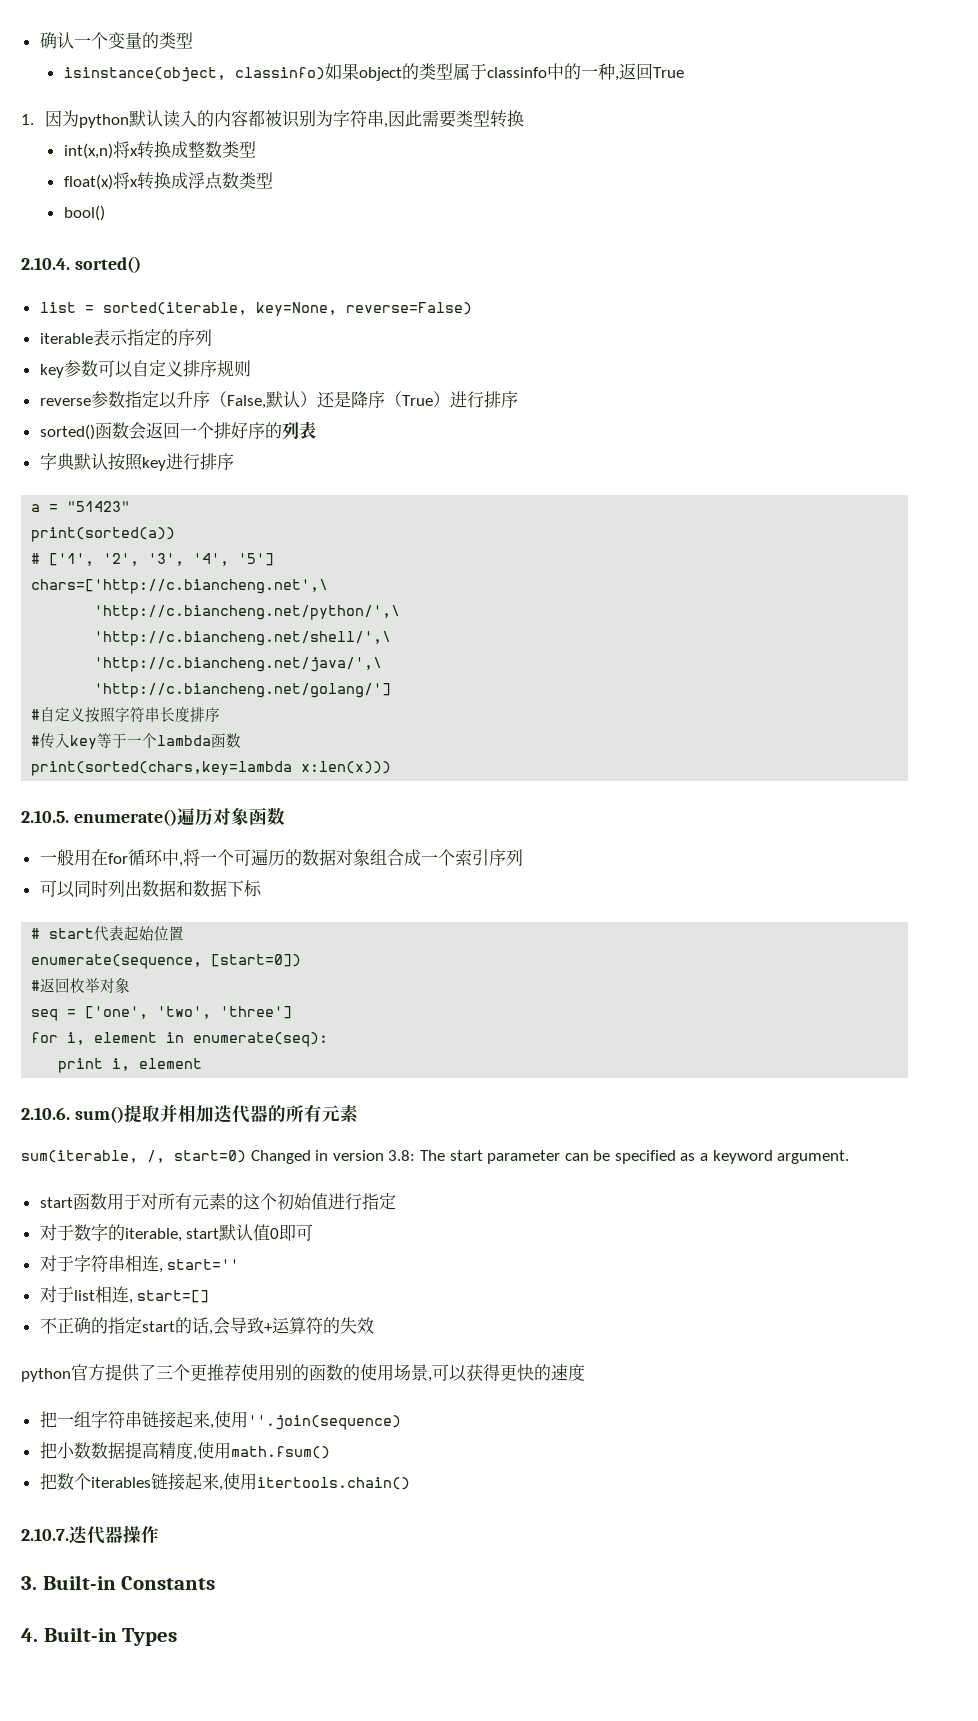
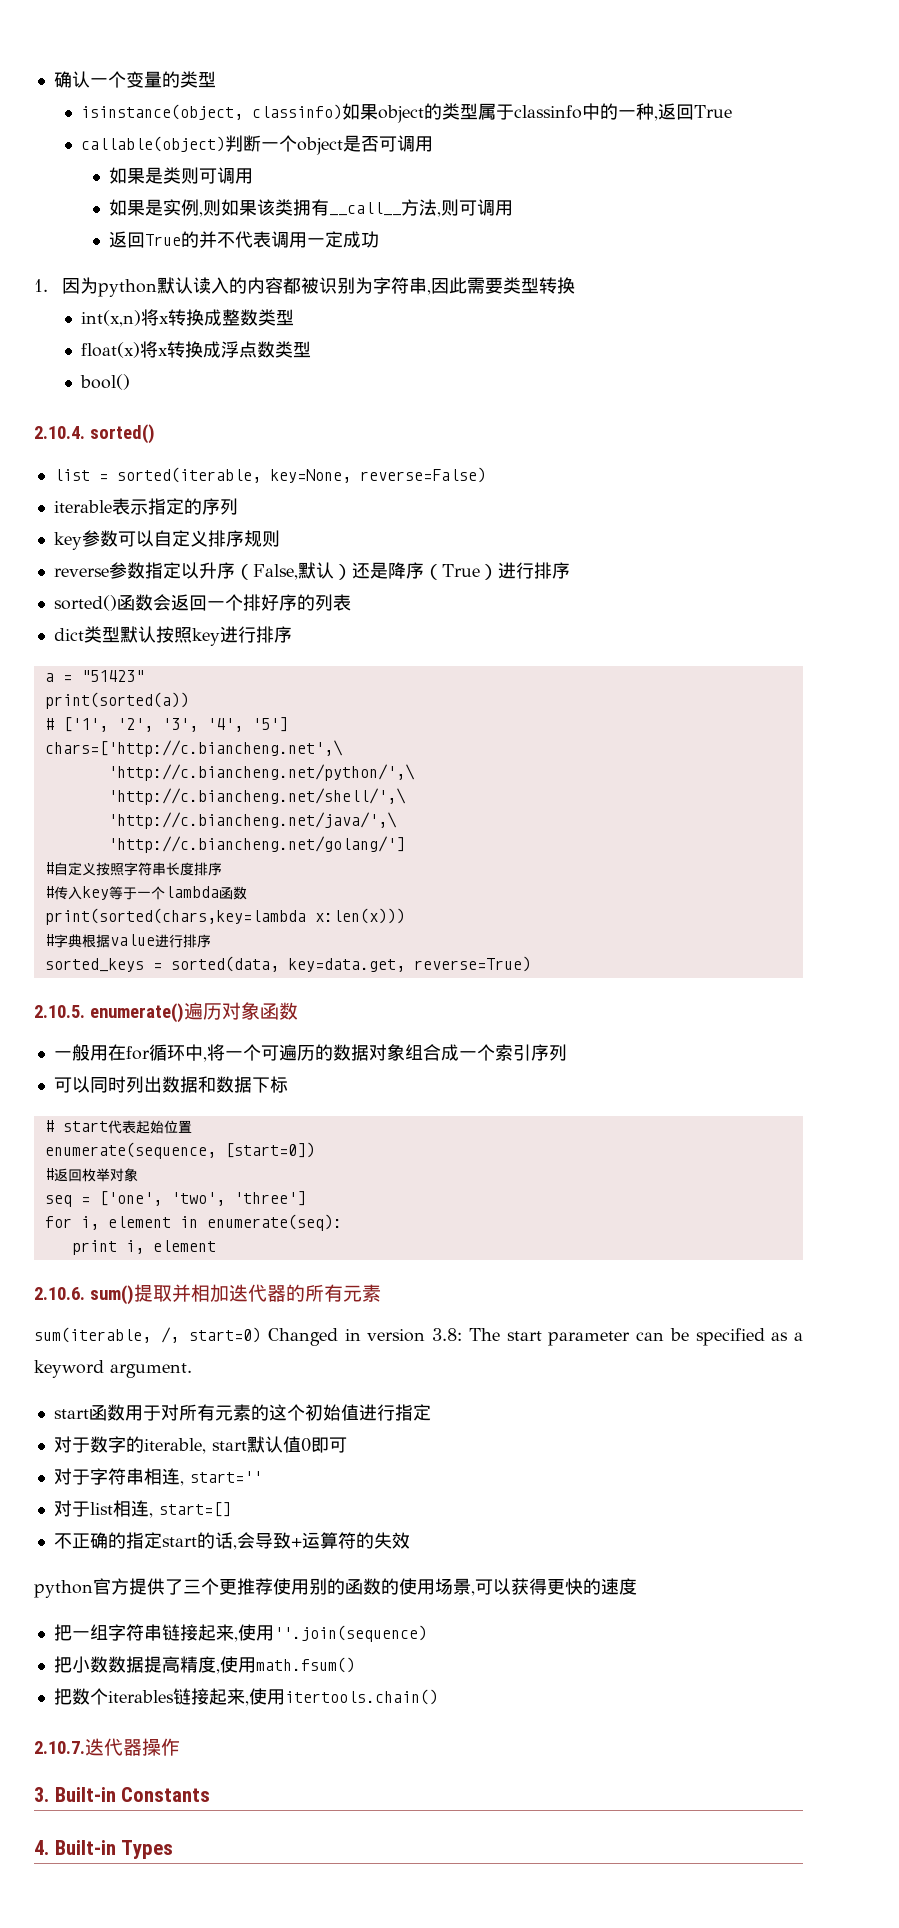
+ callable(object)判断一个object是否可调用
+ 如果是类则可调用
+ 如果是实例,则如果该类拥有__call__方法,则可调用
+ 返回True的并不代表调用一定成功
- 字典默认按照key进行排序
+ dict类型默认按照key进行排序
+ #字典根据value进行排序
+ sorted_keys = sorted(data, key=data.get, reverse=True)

__________

#### [DIRECTIONS]
The answer should consist only of the lines from the line containing "- 字典默认按照key进行排序" through the final line of the listing above, reproduced exactly.

#### [REPLY]
- 字典默认按照key进行排序
+ dict类型默认按照key进行排序
+ #字典根据value进行排序
+ sorted_keys = sorted(data, key=data.get, reverse=True)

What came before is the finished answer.